La inspectora general de tribunales, Marielys Valdéz, consideró que las bombas “puputov” usadas por los manifestantes para defenderse de la brutal represión del régimen militar de Nicolás Maduro podrían contagiar hepatitis o infecciones con bacterias.



Una funcionaria venezolana consideró "armas bioquímicas" las bombas de excremento -llamadas popularmente "puputov"– que manifestantes empezaron a lanzarle a policías y militares en las protestas contra el presidente Nicolás Maduro.

"Es un arma biológica (…) El uso de armas bioquímicas es delito, está completamente tipificado, y tiene penalidades altas", dijo Marielys Valdéz, inspectora general de tribunales en entrevista con la televisora estatal VTV.

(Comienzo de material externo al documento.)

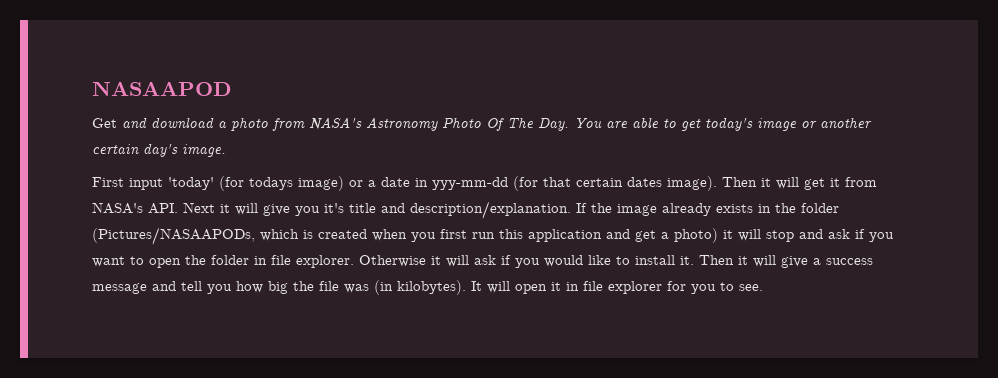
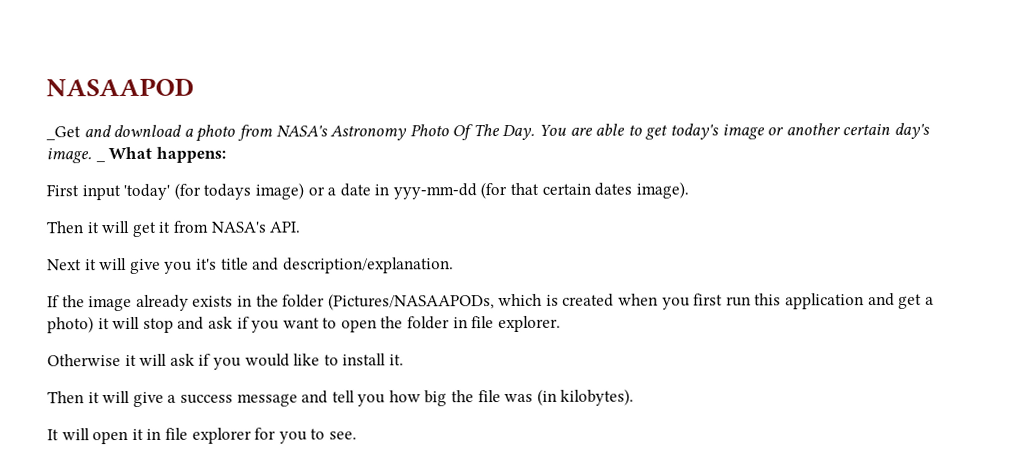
- Get and download a photo from NASA's Astronomy Photo Of The Day. You are able to get today's image or another certain day's image.
+ _Get and download a photo from NASA's Astronomy Photo Of The Day. You are able to get today's image or another certain day's image. _ What happens:
- First input 'today' (for todays image) or a date in yyy-mm-dd (for that certain dates image). Then it will get it from NASA's API. Next it will give you it's title and description/explanation. If the image already exists in the folder (Pictures/NASAAPODs, which is created when you first run this application and get a photo) it will stop and ask if you want to open the folder in file explorer. Otherwise it will ask if you would like to install it. Then it will give a success message and tell you how big the file was (in kilobytes). It will open it in file explorer for you to see.
+ First input 'today' (for todays image) or a date in yyy-mm-dd (for that certain dates image).
+ Then it will get it from NASA's API.
+ Next it will give you it's title and description/explanation.
+ If the image already exists in the folder (Pictures/NASAAPODs, which is created when you first run this application and get a photo) it will stop and ask if you want to open the folder in file explorer.
+ Otherwise it will ask if you would like to install it.
+ Then it will give a success message and tell you how big the file was (in kilobytes).
+ It will open it in file explorer for you to see.

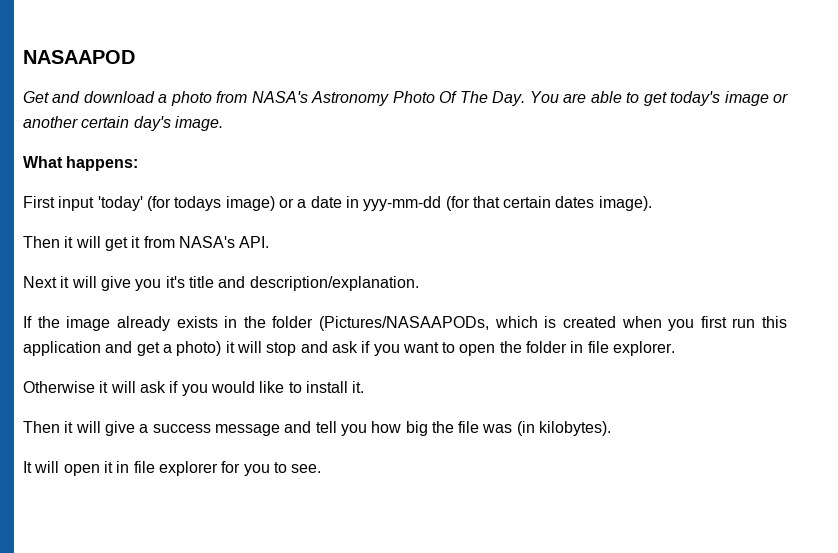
- _Get and download a photo from NASA's Astronomy Photo Of The Day. You are able to get today's image or another certain day's image. _ What happens:
+ Get and download a photo from NASA's Astronomy Photo Of The Day. You are able to get today's image or another certain day's image.
+ What happens:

"El uso de las armas químicas, en este caso heces humanas y animales, generan consecuencias (…) Pueden extenderse a las aguas, contaminar terriblemente. Personas especialmente vulnerables, niños y ancianos, pueden contraer hepatitis o infecciones con bacterias", agregó Valdéz.

Frascos llenos de excrementos han sido arrojados contra los efectivos de seguridad en los últimos días durante los habituales choques en manifestaciones opositoras, que dejaron 50 muertos y centenares de heridos y detenidos en 40 días.

La oposición denuncia una "salvaje represión", mientras que el Gobierno de Maduro sostiene que sus adversarios promueven "actos terroristas" en las protestas.

Durante una multitudinaria marcha en Caracas, este miércoles, jóvenes consultados por la AFP explicaron que decidieron usar bombas de heces ante el "aumento de la represión" por parte de los uniformados.

Las "puputov" fueron utilizadas el pasado fin de semana en una protesta en Los Teques, a las afueras de Caracas, tras lo cual se popularizaron en las redes sociales y ganaron presencia en las calles.